* **Activity**: Please give back, exactly as written, the lines from the line with "Serif, serif ->" to the line with "height: 130px ->" in the listing below, leaving out all pictures.

* **Supplied information**:
◇ ◇ ◇ ◇ ◇
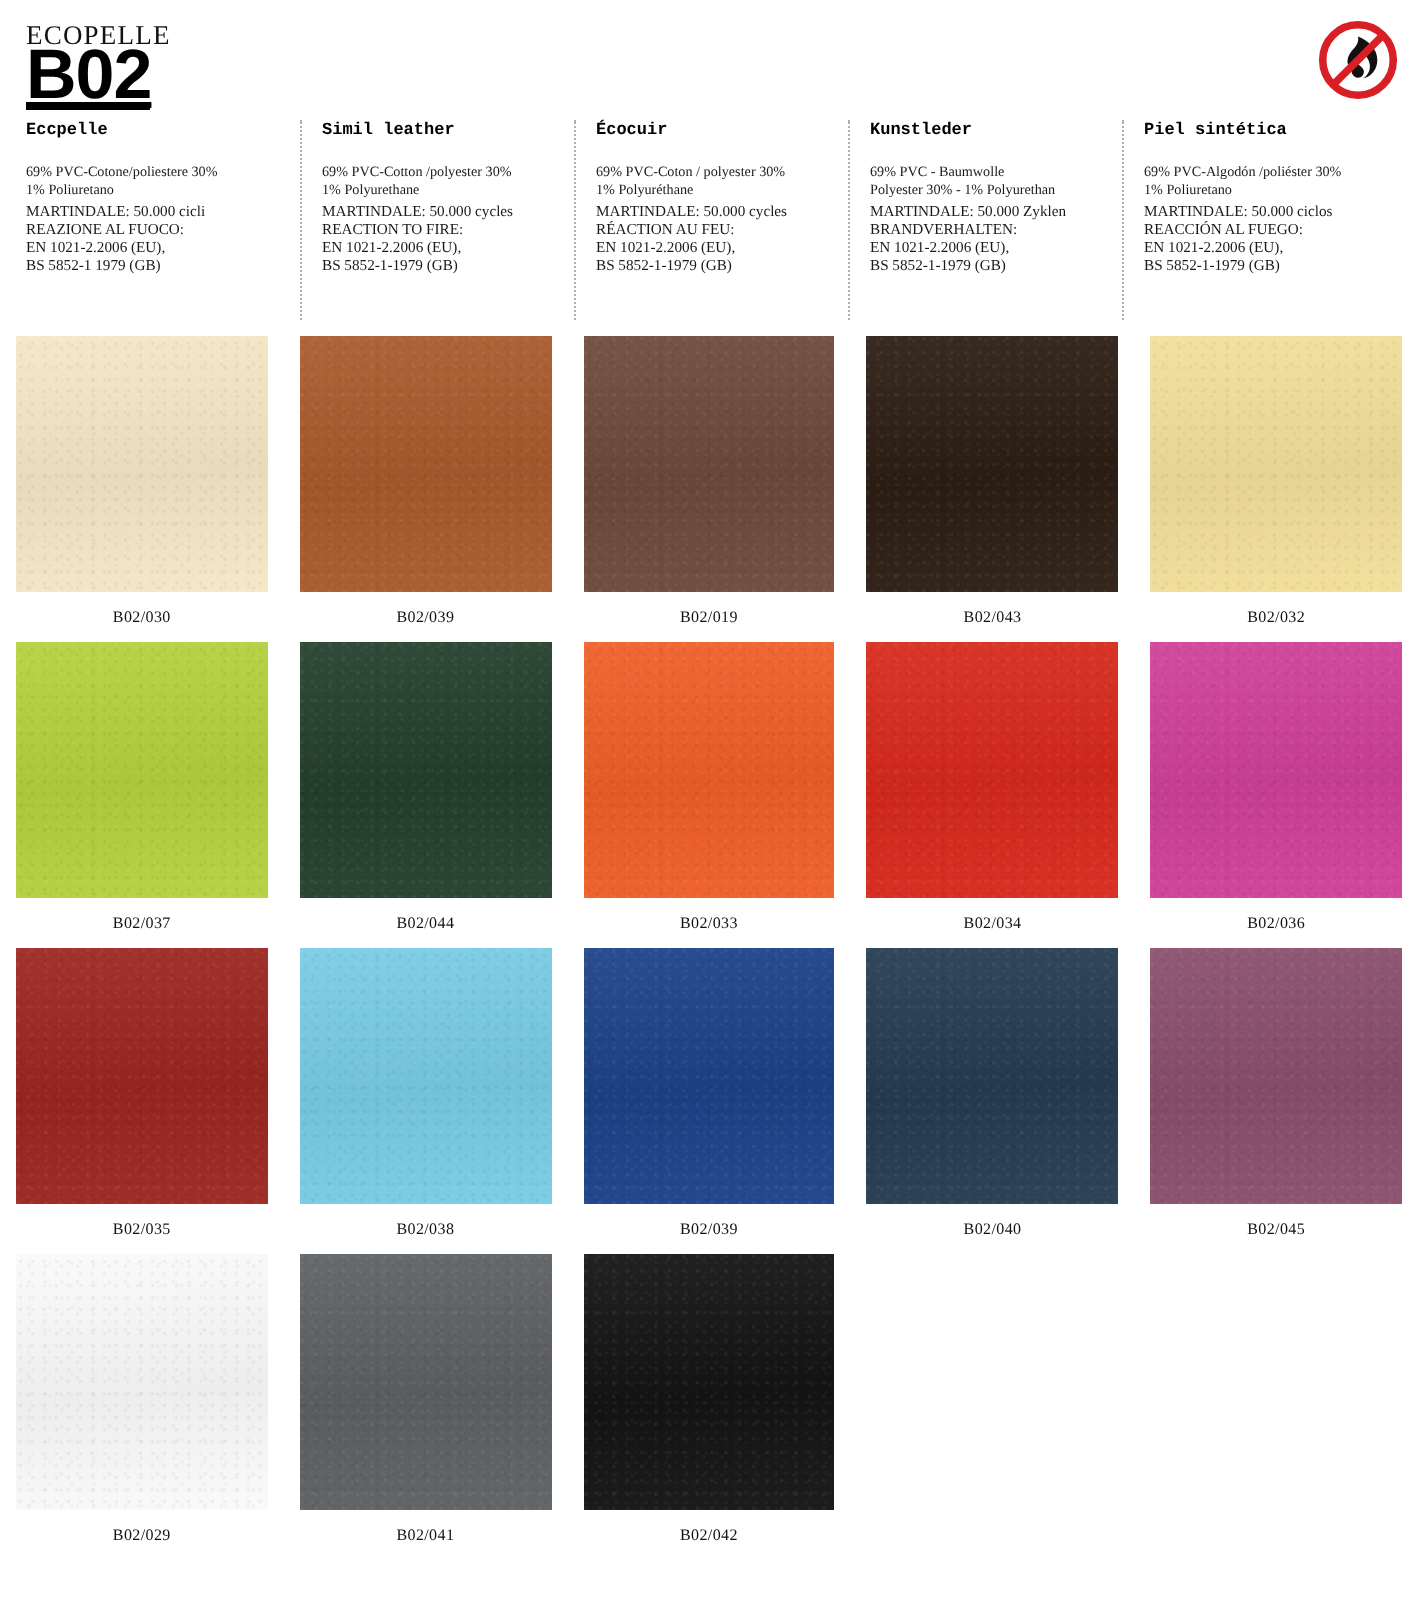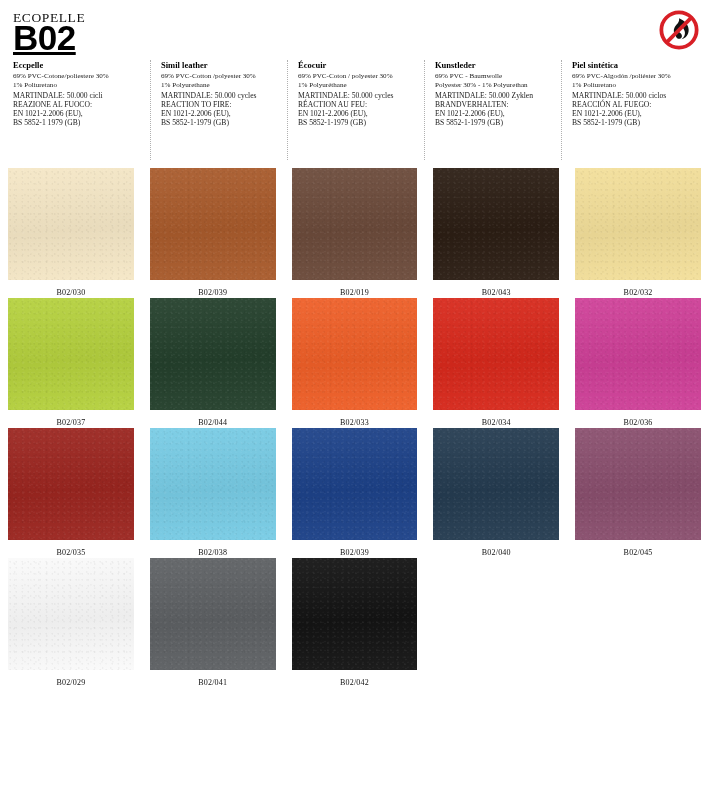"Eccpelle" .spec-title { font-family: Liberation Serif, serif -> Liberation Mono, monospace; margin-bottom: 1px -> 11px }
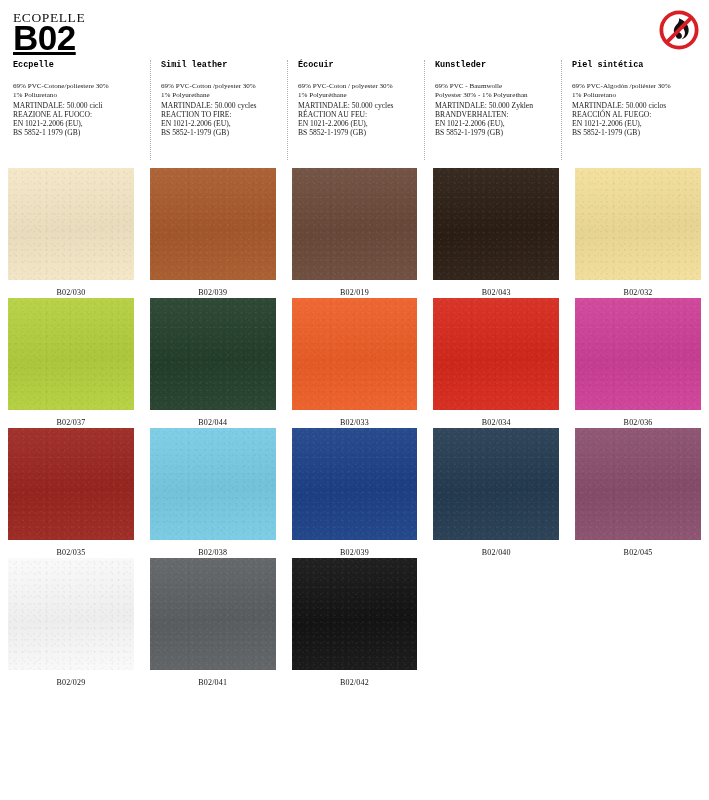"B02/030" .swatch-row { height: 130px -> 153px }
◇ ◇ ◇ ◇ ◇
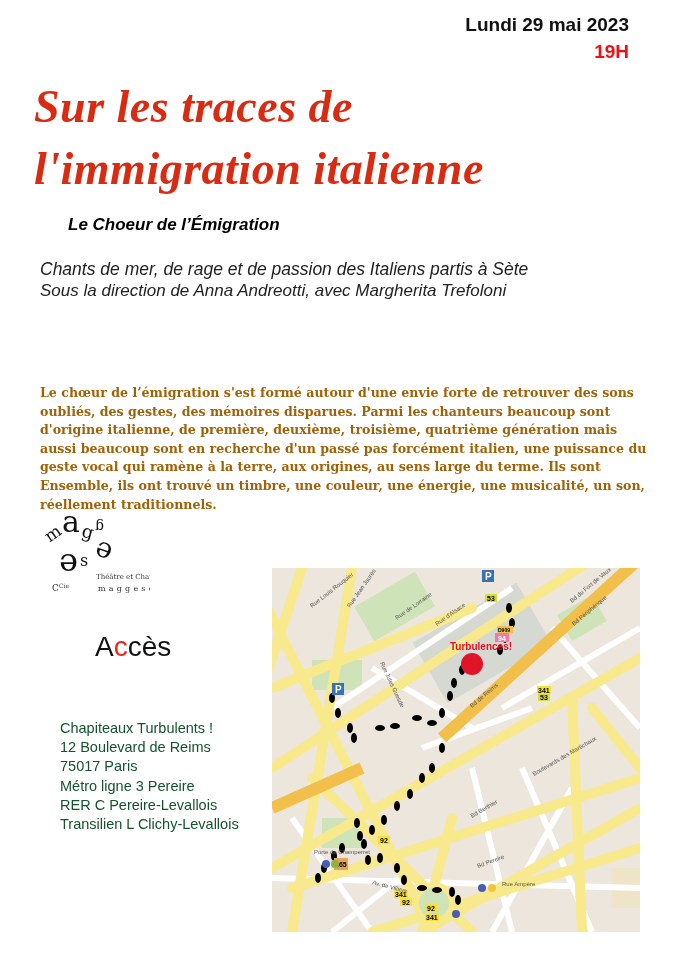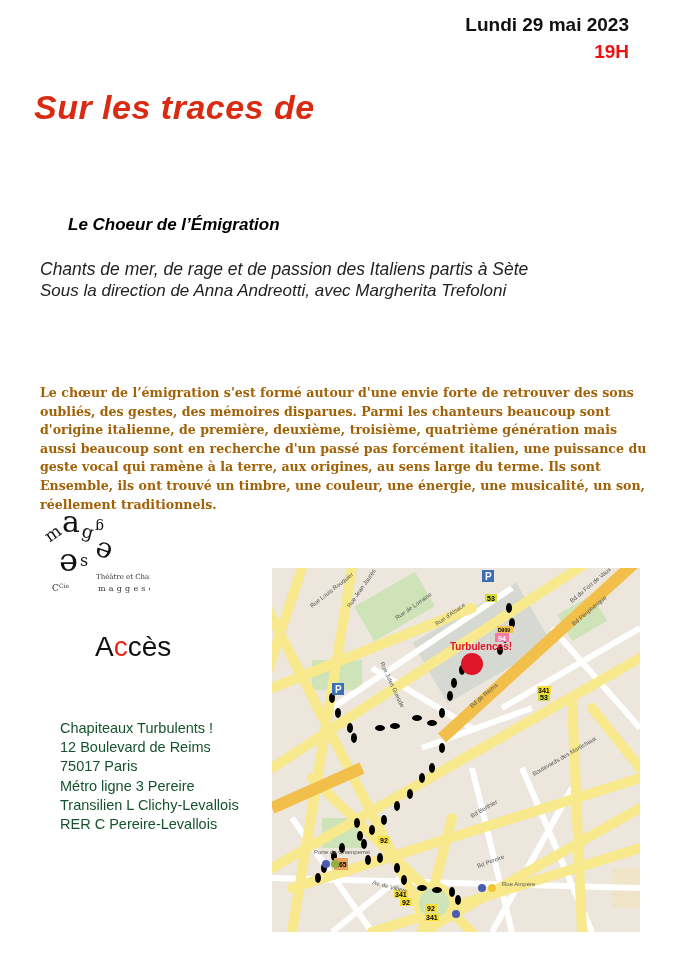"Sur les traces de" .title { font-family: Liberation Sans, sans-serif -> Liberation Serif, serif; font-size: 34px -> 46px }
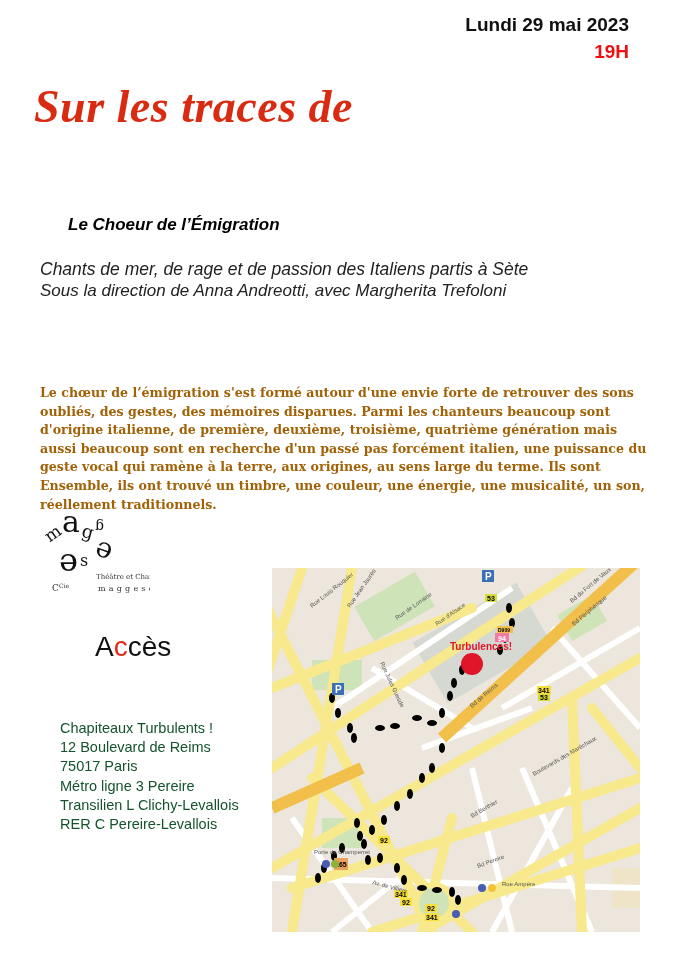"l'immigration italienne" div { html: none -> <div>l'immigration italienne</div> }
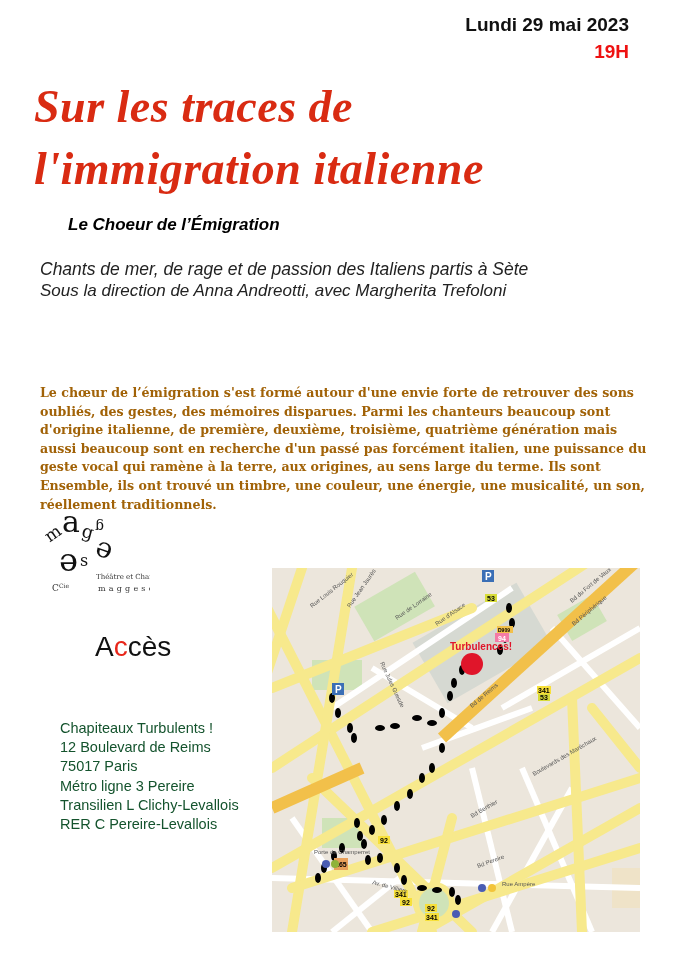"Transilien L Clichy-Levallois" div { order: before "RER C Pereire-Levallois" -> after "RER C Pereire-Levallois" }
◇ ◇ ◇ ◇ ◇
* **Result below**:
"Eccpelle" .spec-title { font-family: Liberation Serif, serif -> Liberation Mono, monospace; margin-bottom: 1px -> 11px }
"B02/030" .swatch-row { height: 130px -> 153px }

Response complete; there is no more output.